**Task directions**
Output every entry exactly, without any pictures.

*** Opening Data ***

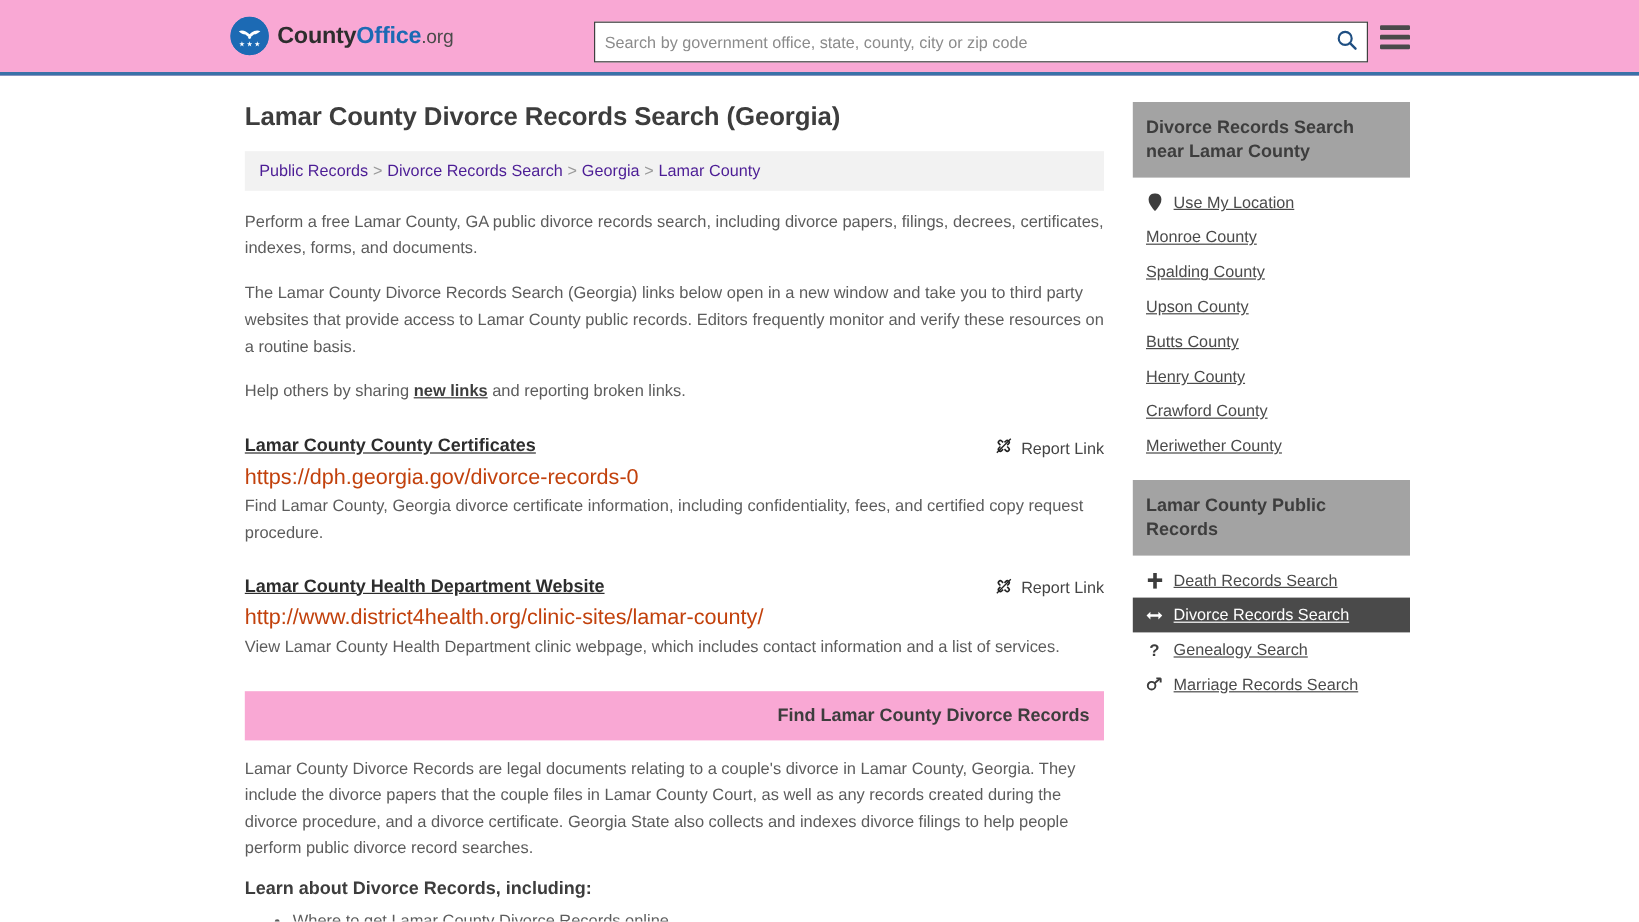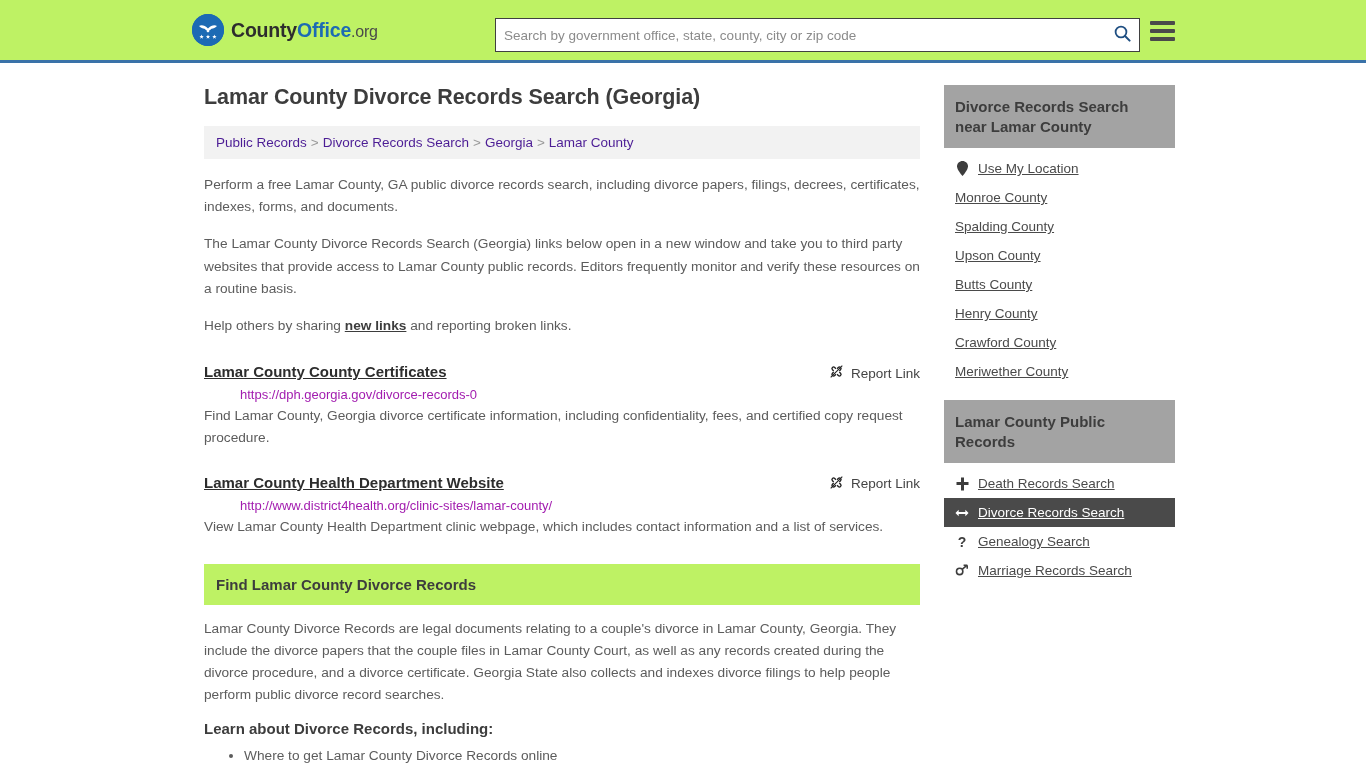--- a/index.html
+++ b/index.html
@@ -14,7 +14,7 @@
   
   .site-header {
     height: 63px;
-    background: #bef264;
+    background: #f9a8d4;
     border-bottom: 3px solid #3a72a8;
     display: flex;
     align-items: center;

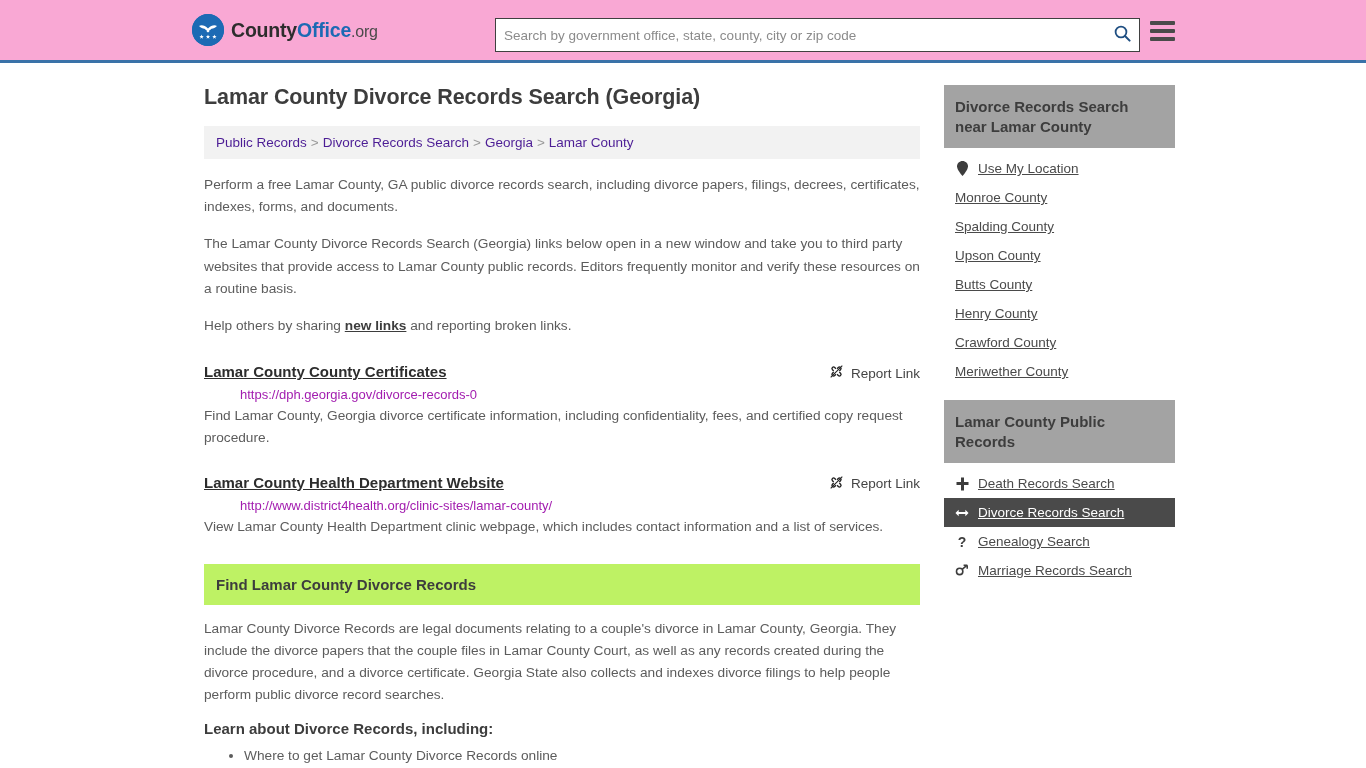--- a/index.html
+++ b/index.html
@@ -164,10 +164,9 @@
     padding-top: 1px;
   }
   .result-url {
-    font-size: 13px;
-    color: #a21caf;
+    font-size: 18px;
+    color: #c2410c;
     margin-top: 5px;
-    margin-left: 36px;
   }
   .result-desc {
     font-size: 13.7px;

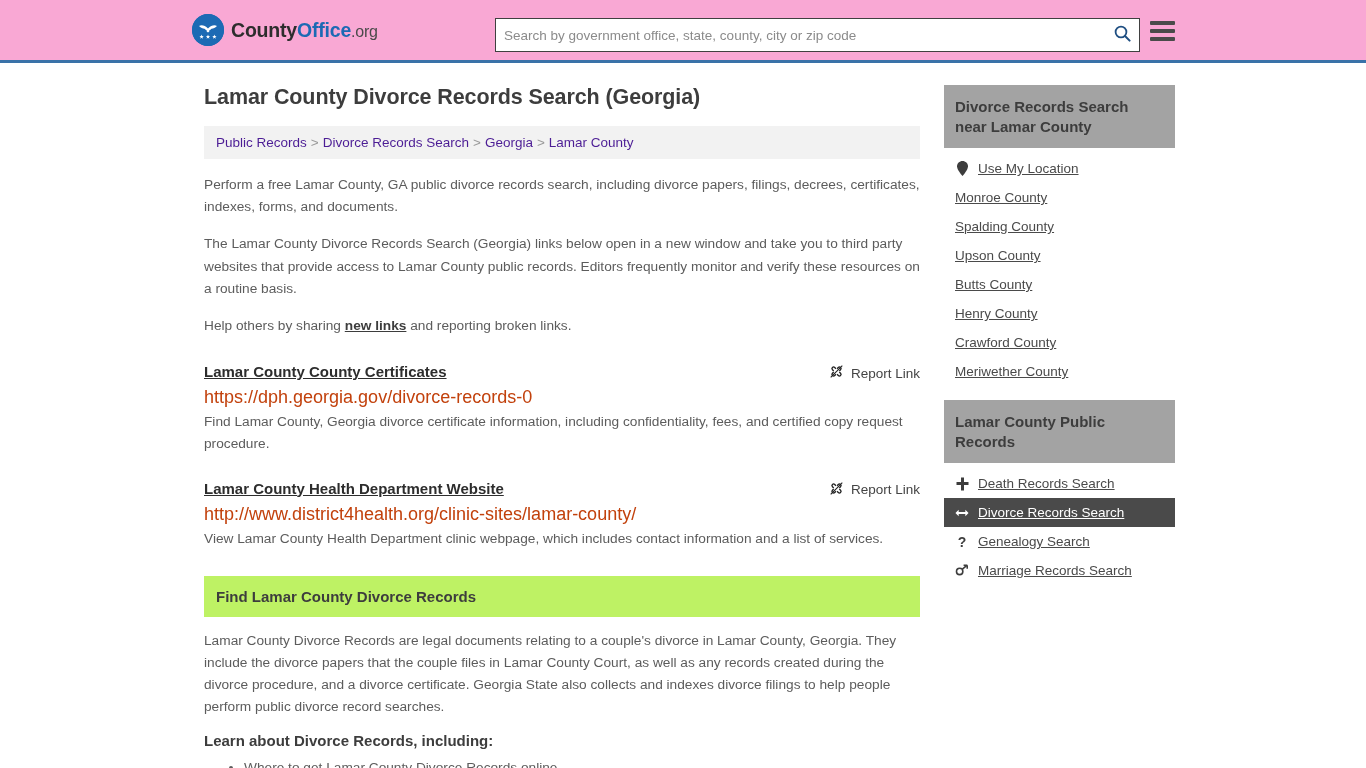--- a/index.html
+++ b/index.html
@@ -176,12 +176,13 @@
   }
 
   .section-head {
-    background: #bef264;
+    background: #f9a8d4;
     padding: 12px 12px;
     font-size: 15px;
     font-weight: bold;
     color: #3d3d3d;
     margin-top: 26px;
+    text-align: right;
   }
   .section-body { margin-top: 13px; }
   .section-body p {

*** Closing Data ***

**Written solution**
--- a/index.html
+++ b/index.html
@@ -14,7 +14,7 @@
   
   .site-header {
     height: 63px;
-    background: #bef264;
+    background: #f9a8d4;
     border-bottom: 3px solid #3a72a8;
     display: flex;
     align-items: center;

--- a/index.html
+++ b/index.html
@@ -164,10 +164,9 @@
     padding-top: 1px;
   }
   .result-url {
-    font-size: 13px;
-    color: #a21caf;
+    font-size: 18px;
+    color: #c2410c;
     margin-top: 5px;
-    margin-left: 36px;
   }
   .result-desc {
     font-size: 13.7px;

--- a/index.html
+++ b/index.html
@@ -176,12 +176,13 @@
   }
 
   .section-head {
-    background: #bef264;
+    background: #f9a8d4;
     padding: 12px 12px;
     font-size: 15px;
     font-weight: bold;
     color: #3d3d3d;
     margin-top: 26px;
+    text-align: right;
   }
   .section-body { margin-top: 13px; }
   .section-body p {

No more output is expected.